Structured diff data:
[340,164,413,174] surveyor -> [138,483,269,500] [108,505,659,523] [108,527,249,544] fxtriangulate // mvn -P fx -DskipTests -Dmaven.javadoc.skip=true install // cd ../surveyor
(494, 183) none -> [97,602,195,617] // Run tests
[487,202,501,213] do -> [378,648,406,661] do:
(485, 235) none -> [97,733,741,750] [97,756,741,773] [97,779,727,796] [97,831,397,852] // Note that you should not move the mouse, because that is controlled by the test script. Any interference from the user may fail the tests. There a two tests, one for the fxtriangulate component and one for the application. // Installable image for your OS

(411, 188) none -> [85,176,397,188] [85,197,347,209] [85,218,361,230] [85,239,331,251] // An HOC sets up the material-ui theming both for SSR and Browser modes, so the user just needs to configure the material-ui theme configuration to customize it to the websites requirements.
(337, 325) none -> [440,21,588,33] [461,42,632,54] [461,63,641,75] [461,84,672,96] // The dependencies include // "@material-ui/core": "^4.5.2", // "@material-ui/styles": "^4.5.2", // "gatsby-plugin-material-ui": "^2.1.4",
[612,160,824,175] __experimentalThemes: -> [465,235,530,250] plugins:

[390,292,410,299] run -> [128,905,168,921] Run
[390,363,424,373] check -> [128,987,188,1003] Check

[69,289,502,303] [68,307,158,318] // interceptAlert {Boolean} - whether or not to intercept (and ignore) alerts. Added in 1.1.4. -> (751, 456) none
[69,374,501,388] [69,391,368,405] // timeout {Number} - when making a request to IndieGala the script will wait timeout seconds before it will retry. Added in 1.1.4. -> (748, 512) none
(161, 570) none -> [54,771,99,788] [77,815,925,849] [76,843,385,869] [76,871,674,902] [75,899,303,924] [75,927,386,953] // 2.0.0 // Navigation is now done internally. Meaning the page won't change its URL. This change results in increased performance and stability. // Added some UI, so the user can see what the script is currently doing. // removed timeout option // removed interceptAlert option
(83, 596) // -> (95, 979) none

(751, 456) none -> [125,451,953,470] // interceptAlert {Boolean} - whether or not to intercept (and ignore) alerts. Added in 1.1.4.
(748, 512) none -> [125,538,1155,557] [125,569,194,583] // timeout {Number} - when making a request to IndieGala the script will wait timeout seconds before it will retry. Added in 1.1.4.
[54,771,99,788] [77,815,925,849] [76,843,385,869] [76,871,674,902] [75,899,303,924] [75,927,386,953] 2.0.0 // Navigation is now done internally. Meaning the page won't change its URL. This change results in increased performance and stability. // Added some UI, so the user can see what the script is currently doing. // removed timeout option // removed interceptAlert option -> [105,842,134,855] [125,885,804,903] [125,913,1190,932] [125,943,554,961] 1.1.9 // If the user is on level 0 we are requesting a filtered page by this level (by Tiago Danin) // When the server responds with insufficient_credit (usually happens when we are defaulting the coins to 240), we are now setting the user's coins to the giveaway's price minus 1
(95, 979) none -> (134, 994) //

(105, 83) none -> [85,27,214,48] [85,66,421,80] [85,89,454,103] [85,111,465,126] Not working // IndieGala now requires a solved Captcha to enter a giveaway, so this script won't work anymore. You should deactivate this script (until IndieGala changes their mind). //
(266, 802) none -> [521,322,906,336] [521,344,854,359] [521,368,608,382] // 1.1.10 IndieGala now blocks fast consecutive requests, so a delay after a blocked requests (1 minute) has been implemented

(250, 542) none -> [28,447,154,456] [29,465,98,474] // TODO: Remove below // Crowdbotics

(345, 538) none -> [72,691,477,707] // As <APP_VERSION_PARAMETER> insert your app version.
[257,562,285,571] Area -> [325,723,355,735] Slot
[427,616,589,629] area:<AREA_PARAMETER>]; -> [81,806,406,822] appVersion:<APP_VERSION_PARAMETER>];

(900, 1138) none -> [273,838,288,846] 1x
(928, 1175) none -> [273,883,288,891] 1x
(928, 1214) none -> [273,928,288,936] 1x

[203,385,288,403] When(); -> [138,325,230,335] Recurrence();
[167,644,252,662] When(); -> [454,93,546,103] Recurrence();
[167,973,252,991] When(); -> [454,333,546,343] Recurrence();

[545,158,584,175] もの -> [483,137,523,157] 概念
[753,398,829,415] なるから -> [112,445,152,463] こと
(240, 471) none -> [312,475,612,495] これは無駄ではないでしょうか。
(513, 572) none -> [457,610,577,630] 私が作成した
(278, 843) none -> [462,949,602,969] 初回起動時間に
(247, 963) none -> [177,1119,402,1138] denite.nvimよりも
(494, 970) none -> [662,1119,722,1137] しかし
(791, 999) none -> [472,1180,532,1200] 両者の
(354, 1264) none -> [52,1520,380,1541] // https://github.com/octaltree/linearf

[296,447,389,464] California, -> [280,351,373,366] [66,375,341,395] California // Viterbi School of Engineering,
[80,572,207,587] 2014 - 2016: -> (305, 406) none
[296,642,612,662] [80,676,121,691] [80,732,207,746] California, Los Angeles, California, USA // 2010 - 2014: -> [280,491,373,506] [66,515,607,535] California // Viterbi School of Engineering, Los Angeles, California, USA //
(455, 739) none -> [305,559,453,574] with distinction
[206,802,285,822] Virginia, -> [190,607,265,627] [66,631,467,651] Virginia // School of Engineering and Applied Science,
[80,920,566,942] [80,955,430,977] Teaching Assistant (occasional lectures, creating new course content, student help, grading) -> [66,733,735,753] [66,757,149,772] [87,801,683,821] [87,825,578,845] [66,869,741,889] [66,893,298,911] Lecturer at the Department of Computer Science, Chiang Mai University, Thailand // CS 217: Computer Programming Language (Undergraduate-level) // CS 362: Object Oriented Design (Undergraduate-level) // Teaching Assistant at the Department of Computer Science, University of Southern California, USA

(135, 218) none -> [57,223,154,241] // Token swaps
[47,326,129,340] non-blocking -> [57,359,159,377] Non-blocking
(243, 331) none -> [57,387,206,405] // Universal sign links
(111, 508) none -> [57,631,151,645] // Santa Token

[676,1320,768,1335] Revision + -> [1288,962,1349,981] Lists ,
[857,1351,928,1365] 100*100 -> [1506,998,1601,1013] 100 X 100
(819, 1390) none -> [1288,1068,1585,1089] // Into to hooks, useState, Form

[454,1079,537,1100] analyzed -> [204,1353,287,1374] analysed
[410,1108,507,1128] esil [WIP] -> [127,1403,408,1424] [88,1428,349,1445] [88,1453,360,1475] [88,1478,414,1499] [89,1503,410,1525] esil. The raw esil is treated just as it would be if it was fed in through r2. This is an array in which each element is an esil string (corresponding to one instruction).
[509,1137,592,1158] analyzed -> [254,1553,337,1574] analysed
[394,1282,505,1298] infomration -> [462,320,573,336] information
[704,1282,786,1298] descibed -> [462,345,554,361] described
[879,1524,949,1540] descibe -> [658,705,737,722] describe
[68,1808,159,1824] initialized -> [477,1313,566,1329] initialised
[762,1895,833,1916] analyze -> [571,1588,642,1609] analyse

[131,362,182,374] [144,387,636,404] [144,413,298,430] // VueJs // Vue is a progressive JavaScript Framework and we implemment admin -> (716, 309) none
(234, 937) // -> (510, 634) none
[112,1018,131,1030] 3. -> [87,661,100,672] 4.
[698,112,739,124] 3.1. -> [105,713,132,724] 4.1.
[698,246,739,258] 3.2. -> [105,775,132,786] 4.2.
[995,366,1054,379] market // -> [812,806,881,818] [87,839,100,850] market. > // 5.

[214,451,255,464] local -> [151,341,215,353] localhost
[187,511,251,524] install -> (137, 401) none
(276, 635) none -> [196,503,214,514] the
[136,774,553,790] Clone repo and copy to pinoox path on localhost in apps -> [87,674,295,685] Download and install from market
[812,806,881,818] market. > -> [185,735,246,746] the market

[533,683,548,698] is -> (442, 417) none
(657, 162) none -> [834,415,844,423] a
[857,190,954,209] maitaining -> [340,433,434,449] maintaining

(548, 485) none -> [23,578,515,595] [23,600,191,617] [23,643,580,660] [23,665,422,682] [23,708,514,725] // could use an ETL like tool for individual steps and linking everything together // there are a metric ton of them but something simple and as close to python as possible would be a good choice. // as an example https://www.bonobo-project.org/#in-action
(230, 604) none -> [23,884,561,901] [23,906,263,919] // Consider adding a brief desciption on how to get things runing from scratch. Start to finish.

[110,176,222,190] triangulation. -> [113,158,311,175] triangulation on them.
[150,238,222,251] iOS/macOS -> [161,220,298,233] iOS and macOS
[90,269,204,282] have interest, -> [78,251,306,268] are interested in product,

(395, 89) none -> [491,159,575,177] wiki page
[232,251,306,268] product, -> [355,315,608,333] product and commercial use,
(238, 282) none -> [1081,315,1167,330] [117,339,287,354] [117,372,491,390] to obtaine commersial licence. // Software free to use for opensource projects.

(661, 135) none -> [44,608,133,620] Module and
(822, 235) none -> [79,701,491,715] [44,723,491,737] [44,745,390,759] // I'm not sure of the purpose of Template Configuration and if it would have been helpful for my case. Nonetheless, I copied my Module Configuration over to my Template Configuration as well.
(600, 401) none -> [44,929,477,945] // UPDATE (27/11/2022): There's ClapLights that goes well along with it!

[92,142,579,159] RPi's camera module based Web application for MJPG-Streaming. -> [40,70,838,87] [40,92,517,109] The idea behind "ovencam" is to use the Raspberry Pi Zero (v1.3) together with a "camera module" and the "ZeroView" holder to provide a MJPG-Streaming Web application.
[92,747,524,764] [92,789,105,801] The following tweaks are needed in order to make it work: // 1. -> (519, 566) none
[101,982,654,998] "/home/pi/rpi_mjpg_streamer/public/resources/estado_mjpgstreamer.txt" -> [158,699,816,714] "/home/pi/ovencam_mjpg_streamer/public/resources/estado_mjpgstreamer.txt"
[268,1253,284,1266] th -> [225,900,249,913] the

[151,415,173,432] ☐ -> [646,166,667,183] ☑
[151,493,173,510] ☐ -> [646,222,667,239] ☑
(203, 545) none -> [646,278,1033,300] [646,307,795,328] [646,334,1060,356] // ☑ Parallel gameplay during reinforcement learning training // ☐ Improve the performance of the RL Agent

-- Goal of the exercise --
Restate, word for word and with nothing added, the lines from the beginning of the records above through the line that contains "(83, 596) // -> (95, 979) none".

-- Solution --
[340,164,413,174] surveyor -> [138,483,269,500] [108,505,659,523] [108,527,249,544] fxtriangulate // mvn -P fx -DskipTests -Dmaven.javadoc.skip=true install // cd ../surveyor
(494, 183) none -> [97,602,195,617] // Run tests
[487,202,501,213] do -> [378,648,406,661] do:
(485, 235) none -> [97,733,741,750] [97,756,741,773] [97,779,727,796] [97,831,397,852] // Note that you should not move the mouse, because that is controlled by the test script. Any interference from the user may fail the tests. There a two tests, one for the fxtriangulate component and one for the application. // Installable image for your OS

(411, 188) none -> [85,176,397,188] [85,197,347,209] [85,218,361,230] [85,239,331,251] // An HOC sets up the material-ui theming both for SSR and Browser modes, so the user just needs to configure the material-ui theme configuration to customize it to the websites requirements.
(337, 325) none -> [440,21,588,33] [461,42,632,54] [461,63,641,75] [461,84,672,96] // The dependencies include // "@material-ui/core": "^4.5.2", // "@material-ui/styles": "^4.5.2", // "gatsby-plugin-material-ui": "^2.1.4",
[612,160,824,175] __experimentalThemes: -> [465,235,530,250] plugins:

[390,292,410,299] run -> [128,905,168,921] Run
[390,363,424,373] check -> [128,987,188,1003] Check

[69,289,502,303] [68,307,158,318] // interceptAlert {Boolean} - whether or not to intercept (and ignore) alerts. Added in 1.1.4. -> (751, 456) none
[69,374,501,388] [69,391,368,405] // timeout {Number} - when making a request to IndieGala the script will wait timeout seconds before it will retry. Added in 1.1.4. -> (748, 512) none
(161, 570) none -> [54,771,99,788] [77,815,925,849] [76,843,385,869] [76,871,674,902] [75,899,303,924] [75,927,386,953] // 2.0.0 // Navigation is now done internally. Meaning the page won't change its URL. This change results in increased performance and stability. // Added some UI, so the user can see what the script is currently doing. // removed timeout option // removed interceptAlert option
(83, 596) // -> (95, 979) none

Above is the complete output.